Front-end code edit data:
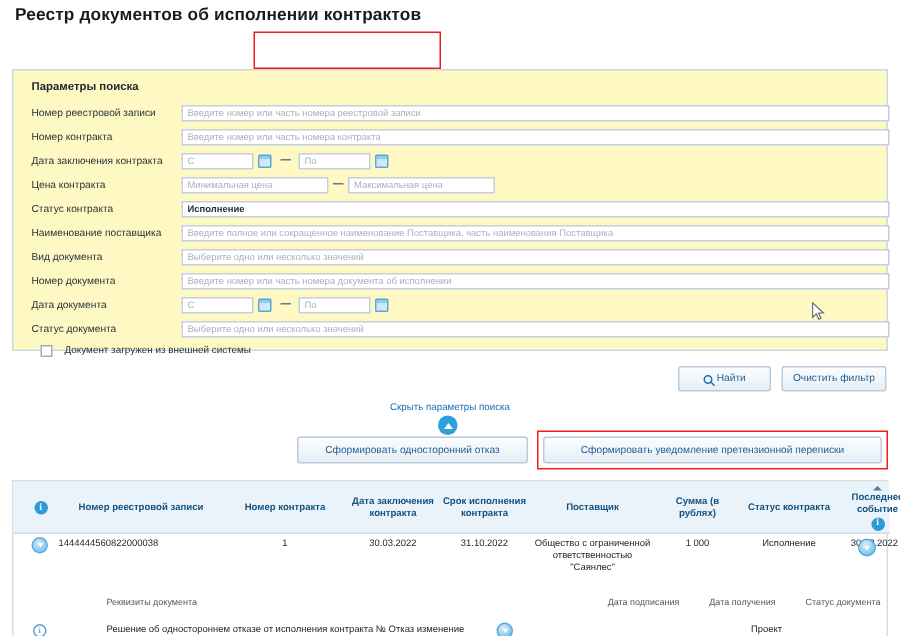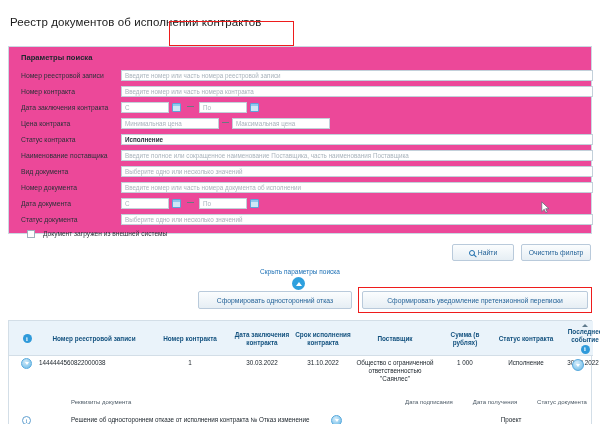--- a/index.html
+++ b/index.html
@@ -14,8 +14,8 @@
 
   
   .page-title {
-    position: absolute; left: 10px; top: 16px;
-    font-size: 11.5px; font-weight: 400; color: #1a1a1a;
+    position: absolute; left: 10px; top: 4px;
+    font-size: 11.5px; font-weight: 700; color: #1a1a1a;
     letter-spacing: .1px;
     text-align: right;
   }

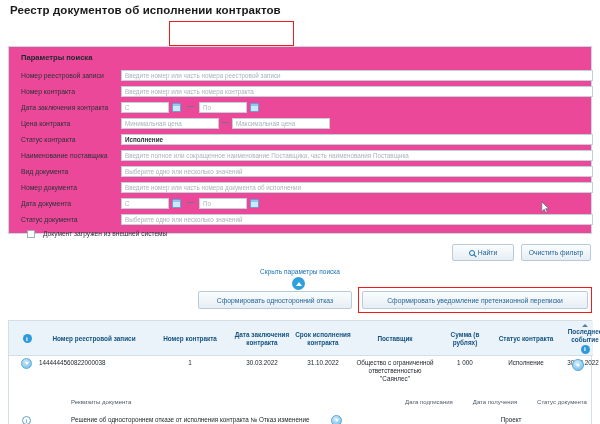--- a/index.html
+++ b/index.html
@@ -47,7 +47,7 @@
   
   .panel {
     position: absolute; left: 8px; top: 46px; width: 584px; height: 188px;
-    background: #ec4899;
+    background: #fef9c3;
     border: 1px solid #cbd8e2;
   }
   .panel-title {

...

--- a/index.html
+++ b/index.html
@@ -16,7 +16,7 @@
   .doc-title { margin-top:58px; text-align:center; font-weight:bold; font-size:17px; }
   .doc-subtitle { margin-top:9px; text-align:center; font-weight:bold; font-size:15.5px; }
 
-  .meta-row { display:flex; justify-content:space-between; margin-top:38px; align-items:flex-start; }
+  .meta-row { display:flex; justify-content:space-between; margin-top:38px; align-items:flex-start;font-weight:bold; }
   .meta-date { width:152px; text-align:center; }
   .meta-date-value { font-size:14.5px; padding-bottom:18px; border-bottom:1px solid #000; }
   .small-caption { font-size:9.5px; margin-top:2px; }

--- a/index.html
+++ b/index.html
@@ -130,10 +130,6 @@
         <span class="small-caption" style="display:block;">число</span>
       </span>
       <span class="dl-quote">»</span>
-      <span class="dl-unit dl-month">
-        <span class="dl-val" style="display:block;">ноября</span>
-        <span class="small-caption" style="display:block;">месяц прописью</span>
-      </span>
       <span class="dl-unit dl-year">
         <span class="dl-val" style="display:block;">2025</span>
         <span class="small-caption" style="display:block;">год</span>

*TASK INSTRUCTIONS:* Go through the lines above and copy any that contain "background".

*ANSWER BELOW:*
-    background: #ec4899;
+    background: #fef9c3;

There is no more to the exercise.